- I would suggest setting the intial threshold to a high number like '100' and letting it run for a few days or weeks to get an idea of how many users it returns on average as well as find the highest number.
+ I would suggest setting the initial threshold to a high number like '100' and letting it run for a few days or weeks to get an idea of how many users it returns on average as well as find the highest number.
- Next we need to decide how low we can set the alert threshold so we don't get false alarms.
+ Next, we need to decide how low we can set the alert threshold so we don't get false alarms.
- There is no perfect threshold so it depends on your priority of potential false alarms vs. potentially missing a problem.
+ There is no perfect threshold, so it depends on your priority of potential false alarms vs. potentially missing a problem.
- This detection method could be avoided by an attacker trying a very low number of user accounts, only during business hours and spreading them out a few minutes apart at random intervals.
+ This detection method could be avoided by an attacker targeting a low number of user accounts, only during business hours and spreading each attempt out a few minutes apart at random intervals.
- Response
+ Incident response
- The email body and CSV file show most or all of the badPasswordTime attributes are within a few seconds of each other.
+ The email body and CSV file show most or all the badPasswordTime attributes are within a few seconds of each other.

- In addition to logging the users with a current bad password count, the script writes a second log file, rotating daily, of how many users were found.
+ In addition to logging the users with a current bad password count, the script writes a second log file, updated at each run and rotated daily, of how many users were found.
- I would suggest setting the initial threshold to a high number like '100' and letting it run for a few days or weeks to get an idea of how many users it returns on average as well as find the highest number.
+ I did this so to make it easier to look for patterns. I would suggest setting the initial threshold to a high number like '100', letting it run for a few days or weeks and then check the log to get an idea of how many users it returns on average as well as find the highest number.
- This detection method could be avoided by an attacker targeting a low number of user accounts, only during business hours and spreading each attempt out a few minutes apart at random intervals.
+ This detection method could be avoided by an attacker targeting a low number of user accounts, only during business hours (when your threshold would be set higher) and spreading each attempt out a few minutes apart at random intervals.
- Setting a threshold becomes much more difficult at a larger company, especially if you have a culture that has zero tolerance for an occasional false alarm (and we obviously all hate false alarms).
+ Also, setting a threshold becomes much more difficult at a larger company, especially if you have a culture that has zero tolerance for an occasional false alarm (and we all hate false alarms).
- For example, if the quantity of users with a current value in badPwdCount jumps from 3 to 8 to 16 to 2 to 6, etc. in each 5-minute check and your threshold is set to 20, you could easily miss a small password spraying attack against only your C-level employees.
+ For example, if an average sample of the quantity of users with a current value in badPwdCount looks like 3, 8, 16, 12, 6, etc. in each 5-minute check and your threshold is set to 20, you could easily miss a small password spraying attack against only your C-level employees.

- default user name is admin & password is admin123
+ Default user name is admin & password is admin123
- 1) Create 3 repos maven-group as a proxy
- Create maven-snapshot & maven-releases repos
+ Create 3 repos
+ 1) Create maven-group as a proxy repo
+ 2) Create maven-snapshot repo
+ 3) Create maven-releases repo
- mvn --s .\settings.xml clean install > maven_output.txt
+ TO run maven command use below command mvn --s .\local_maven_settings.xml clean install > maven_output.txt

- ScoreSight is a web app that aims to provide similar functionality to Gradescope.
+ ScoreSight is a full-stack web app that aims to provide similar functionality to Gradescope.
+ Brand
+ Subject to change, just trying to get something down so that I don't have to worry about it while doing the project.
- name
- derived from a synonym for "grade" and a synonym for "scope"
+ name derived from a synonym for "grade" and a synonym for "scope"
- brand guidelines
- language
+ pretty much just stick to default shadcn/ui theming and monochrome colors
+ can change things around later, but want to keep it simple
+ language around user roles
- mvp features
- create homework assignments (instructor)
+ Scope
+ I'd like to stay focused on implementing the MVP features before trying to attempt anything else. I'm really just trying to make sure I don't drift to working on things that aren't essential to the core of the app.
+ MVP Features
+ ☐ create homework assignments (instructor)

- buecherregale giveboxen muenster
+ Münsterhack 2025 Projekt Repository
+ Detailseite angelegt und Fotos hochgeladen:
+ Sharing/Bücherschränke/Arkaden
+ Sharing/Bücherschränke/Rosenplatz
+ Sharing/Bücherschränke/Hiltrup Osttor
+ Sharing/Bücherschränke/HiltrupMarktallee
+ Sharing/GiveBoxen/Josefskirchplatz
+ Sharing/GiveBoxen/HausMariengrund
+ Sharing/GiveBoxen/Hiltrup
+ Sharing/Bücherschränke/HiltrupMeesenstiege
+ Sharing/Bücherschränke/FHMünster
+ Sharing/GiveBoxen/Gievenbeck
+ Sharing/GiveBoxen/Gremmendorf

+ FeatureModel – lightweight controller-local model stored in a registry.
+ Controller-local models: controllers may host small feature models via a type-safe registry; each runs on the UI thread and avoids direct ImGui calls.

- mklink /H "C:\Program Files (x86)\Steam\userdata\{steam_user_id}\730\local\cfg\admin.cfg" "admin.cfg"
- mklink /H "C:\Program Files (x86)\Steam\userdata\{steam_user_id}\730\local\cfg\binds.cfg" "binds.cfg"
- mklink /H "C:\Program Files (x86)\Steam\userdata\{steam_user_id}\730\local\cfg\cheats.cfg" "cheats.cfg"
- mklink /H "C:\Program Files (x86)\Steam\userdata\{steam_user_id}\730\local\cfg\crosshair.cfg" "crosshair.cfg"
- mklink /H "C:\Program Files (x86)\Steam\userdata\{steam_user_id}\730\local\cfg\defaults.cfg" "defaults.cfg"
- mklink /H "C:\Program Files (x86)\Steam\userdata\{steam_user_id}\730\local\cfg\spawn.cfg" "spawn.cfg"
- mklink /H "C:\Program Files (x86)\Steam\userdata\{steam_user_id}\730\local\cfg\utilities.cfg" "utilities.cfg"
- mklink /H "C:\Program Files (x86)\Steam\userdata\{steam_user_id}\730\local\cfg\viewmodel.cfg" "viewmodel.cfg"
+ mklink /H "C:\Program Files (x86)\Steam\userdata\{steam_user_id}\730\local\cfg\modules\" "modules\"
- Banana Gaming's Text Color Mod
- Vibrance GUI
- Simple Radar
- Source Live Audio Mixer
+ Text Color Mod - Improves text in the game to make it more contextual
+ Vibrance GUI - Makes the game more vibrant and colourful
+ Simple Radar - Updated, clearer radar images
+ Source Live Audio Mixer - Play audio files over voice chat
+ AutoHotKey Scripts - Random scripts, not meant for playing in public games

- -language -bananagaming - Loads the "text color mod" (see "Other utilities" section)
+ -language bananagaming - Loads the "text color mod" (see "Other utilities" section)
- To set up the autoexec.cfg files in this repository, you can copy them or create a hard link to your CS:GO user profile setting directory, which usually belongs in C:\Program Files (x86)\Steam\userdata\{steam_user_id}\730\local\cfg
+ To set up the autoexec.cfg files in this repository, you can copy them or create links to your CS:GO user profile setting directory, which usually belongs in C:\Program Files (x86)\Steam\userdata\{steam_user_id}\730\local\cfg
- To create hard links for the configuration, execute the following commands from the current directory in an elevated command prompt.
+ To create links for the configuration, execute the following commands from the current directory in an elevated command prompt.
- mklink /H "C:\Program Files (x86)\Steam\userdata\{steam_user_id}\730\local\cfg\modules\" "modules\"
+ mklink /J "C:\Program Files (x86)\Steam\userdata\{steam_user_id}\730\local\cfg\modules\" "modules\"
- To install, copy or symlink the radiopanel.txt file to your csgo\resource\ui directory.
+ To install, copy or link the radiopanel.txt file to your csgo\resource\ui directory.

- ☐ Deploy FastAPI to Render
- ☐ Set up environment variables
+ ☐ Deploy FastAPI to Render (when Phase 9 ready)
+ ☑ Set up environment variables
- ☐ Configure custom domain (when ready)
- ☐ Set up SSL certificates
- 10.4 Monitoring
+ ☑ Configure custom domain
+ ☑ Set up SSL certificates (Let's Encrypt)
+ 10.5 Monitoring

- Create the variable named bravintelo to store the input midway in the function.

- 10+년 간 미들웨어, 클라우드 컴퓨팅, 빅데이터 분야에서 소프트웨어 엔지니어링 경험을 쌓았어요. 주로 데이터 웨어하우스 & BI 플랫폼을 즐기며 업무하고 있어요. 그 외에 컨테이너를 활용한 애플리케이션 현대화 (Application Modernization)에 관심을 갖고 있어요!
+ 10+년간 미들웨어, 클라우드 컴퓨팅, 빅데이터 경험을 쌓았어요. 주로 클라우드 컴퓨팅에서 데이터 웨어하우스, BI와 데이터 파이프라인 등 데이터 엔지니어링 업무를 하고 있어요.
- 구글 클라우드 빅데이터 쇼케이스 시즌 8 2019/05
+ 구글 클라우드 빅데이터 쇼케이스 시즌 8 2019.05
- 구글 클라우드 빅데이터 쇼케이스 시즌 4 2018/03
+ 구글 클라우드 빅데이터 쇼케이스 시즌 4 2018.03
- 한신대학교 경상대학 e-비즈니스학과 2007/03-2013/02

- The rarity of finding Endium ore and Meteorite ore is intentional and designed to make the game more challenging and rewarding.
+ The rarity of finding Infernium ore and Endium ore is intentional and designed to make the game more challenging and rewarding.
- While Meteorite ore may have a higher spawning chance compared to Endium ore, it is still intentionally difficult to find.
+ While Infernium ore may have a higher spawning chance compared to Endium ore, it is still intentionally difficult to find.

====

Your goal -
Only the lines from the first line of the material above through the line that contains "perfect threshold, so" should be quoted, each one exactly.

Solution for this exercise -
- I would suggest setting the intial threshold to a high number like '100' and letting it run for a few days or weeks to get an idea of how many users it returns on average as well as find the highest number.
+ I would suggest setting the initial threshold to a high number like '100' and letting it run for a few days or weeks to get an idea of how many users it returns on average as well as find the highest number.
- Next we need to decide how low we can set the alert threshold so we don't get false alarms.
+ Next, we need to decide how low we can set the alert threshold so we don't get false alarms.
- There is no perfect threshold so it depends on your priority of potential false alarms vs. potentially missing a problem.
+ There is no perfect threshold, so it depends on your priority of potential false alarms vs. potentially missing a problem.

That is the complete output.